Aim of the exercise:
The word "radius" occurs in some lines of the listing. Copy those lines.

————

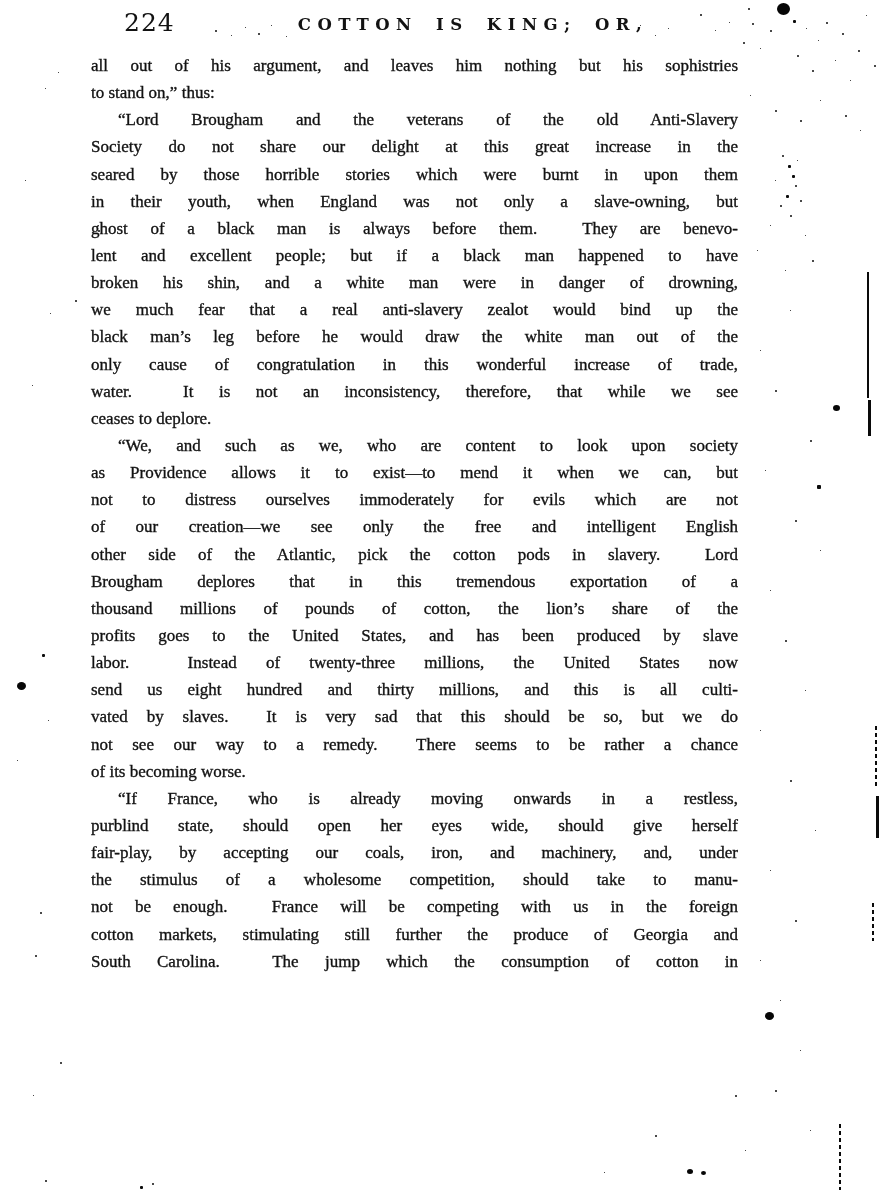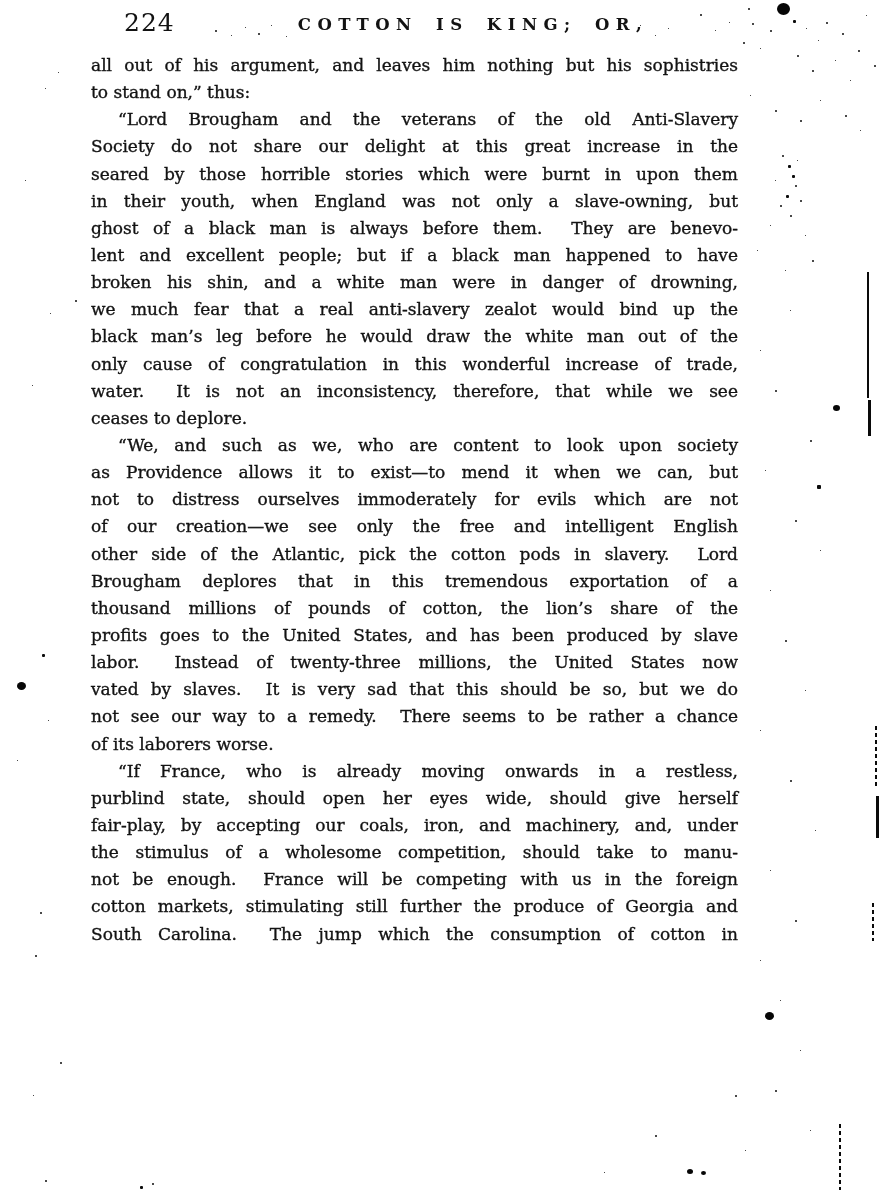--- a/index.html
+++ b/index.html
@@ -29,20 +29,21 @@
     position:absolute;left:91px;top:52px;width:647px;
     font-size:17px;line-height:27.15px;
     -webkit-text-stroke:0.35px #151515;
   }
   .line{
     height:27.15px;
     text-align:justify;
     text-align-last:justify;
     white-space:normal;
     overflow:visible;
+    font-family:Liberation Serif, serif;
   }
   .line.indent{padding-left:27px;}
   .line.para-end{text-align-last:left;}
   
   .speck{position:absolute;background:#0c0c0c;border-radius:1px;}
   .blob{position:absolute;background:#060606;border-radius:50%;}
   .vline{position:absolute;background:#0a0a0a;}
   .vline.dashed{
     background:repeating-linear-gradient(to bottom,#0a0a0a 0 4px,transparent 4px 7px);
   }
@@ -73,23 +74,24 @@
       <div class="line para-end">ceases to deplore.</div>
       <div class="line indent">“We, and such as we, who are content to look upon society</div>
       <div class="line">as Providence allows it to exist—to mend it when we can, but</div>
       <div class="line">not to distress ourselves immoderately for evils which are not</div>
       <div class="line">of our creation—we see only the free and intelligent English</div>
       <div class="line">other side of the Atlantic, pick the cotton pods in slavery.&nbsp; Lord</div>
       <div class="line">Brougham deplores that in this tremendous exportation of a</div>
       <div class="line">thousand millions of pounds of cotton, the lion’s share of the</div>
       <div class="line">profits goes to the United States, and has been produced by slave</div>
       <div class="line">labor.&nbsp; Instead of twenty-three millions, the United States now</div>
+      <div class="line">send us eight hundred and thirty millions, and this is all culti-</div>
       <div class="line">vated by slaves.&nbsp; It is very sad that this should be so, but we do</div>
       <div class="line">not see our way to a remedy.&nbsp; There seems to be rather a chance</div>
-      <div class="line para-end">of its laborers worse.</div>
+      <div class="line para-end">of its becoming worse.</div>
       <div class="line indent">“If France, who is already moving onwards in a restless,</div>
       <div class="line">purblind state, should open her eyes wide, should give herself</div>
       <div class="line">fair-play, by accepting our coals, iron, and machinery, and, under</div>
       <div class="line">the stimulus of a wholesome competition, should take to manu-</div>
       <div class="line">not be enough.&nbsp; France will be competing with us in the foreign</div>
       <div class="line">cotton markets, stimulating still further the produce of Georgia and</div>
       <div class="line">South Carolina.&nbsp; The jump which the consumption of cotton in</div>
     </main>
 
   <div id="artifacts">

————

Reply:
   .speck{position:absolute;background:#0c0c0c;border-radius:1px;}
   .blob{position:absolute;background:#060606;border-radius:50%;}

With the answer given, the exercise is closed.